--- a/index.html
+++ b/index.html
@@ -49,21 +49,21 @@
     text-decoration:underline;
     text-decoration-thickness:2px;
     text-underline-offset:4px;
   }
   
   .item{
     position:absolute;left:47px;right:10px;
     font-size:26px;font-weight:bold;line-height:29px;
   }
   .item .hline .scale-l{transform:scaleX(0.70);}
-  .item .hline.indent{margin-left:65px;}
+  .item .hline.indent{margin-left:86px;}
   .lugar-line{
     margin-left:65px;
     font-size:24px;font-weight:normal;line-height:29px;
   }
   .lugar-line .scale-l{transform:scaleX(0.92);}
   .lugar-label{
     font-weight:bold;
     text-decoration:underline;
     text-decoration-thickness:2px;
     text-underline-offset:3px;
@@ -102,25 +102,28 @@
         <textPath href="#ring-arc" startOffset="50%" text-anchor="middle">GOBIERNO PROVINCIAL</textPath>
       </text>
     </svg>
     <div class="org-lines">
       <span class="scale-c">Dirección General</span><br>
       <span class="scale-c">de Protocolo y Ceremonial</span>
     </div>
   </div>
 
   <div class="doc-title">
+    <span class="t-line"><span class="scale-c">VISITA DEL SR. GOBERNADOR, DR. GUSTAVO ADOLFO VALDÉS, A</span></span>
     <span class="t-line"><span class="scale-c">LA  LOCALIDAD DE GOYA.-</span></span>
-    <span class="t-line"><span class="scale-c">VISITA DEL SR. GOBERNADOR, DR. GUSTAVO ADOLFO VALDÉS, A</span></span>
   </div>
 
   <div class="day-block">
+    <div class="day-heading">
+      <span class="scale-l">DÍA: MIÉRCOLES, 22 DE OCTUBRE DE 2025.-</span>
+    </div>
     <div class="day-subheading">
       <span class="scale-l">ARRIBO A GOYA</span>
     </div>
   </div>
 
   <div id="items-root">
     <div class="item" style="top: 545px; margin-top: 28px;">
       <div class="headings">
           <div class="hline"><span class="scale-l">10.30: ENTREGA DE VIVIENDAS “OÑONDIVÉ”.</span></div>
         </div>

□ □ □ □ □

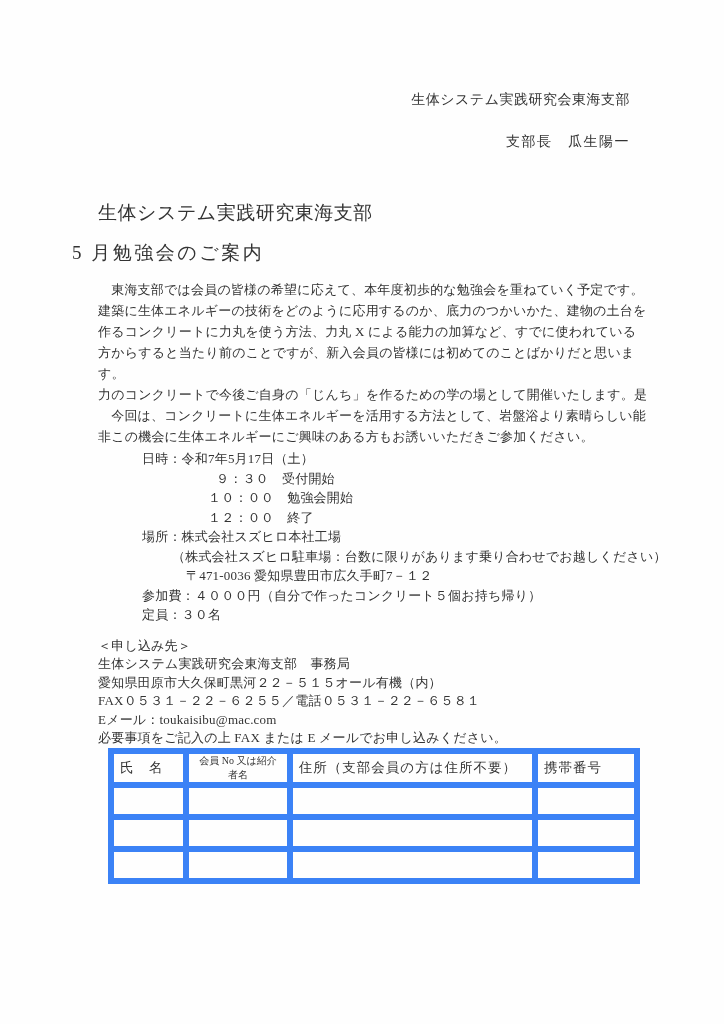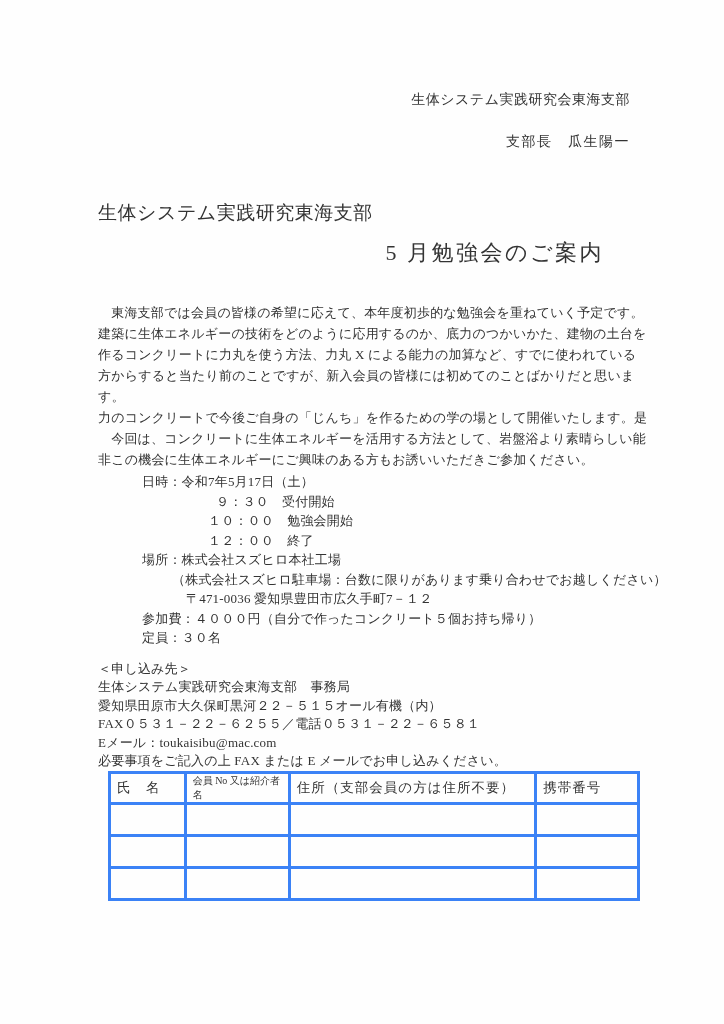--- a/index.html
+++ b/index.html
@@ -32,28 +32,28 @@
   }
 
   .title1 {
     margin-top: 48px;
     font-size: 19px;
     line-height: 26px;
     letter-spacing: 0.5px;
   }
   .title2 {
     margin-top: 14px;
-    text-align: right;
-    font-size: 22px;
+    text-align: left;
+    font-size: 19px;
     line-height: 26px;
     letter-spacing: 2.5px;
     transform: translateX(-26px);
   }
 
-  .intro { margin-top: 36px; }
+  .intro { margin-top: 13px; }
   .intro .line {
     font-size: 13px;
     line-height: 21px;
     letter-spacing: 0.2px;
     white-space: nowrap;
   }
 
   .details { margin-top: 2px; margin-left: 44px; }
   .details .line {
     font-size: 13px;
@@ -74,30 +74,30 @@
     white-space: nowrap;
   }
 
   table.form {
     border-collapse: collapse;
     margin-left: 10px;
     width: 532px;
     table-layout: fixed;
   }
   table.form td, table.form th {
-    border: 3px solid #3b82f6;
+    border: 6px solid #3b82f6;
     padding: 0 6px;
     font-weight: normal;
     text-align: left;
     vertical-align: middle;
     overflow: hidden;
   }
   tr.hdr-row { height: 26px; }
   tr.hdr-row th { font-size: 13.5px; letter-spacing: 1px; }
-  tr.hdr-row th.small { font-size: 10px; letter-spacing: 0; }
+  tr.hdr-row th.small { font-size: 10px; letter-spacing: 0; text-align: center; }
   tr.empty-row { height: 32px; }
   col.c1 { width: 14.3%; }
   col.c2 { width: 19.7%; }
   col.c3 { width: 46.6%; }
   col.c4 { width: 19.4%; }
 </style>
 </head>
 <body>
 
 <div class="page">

□ □ □ □ □

What the task requires:
Copy each line above where "ADOLFO" appears.

Expected answer:
+    <span class="t-line"><span class="scale-c">VISITA DEL SR. GOBERNADOR, DR. GUSTAVO ADOLFO VALDÉS, A</span></span>
-    <span class="t-line"><span class="scale-c">VISITA DEL SR. GOBERNADOR, DR. GUSTAVO ADOLFO VALDÉS, A</span></span>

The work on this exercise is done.